### What the task asks
Everything in the data gets repeated exactly, except for the pictures.

Record set below:

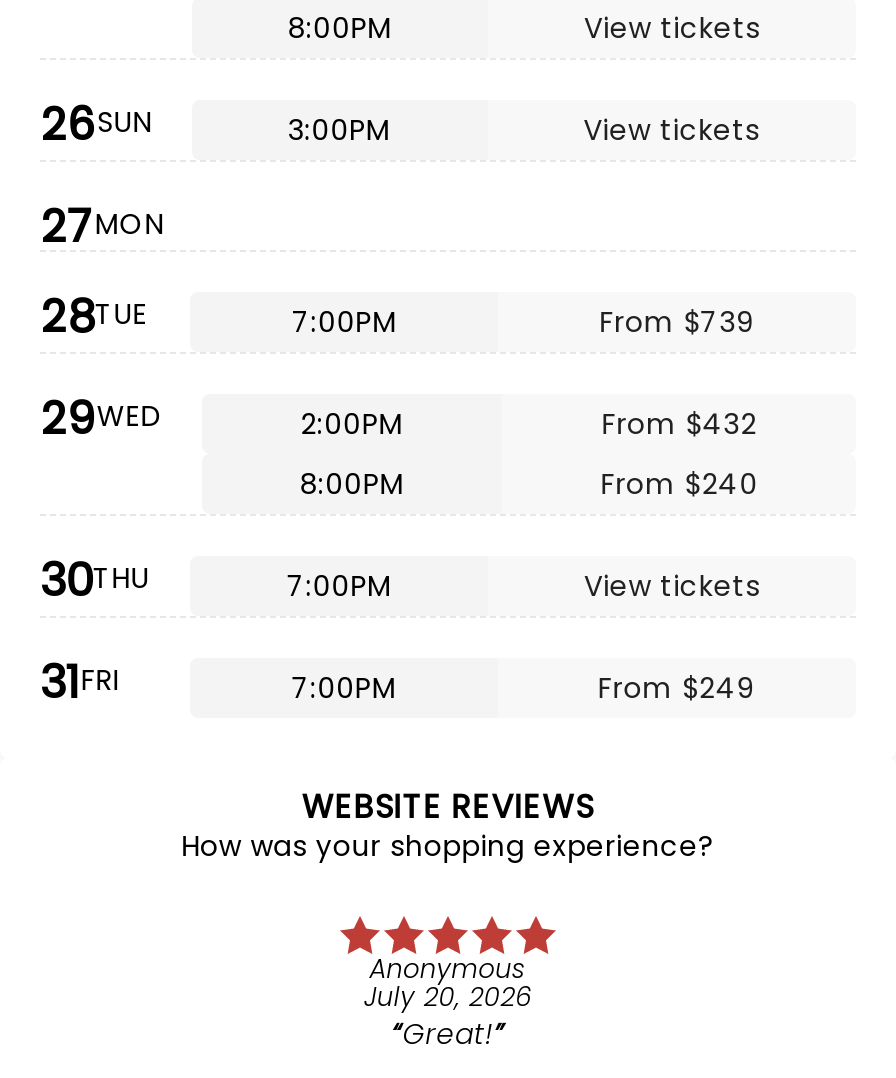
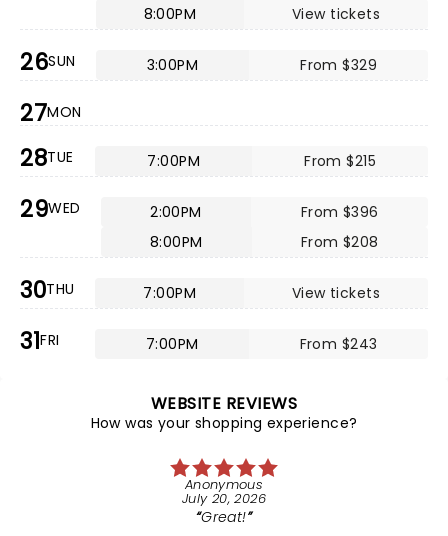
- View tickets
+ From $329

- From $739
+ From $215

- From $432
+ From $396

- From $240
+ From $208

- From $249
+ From $243
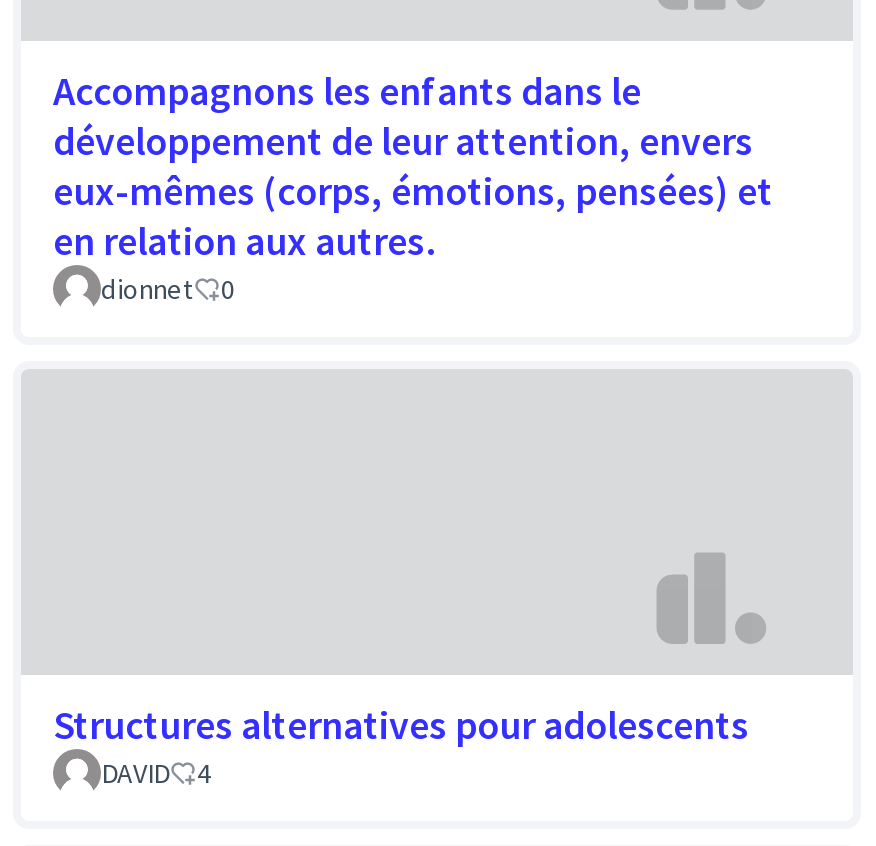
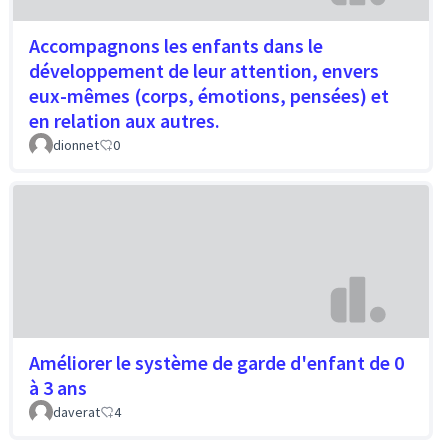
- Structures alternatives pour adolescents
- DAVID
+ Améliorer le système de garde d'enfant de 0
+ à 3 ans
+ daverat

End of Record set.

### Answer area
- View tickets
+ From $329

- From $739
+ From $215

- From $432
+ From $396

- From $240
+ From $208

- From $249
+ From $243
- Structures alternatives pour adolescents
- DAVID
+ Améliorer le système de garde d'enfant de 0
+ à 3 ans
+ daverat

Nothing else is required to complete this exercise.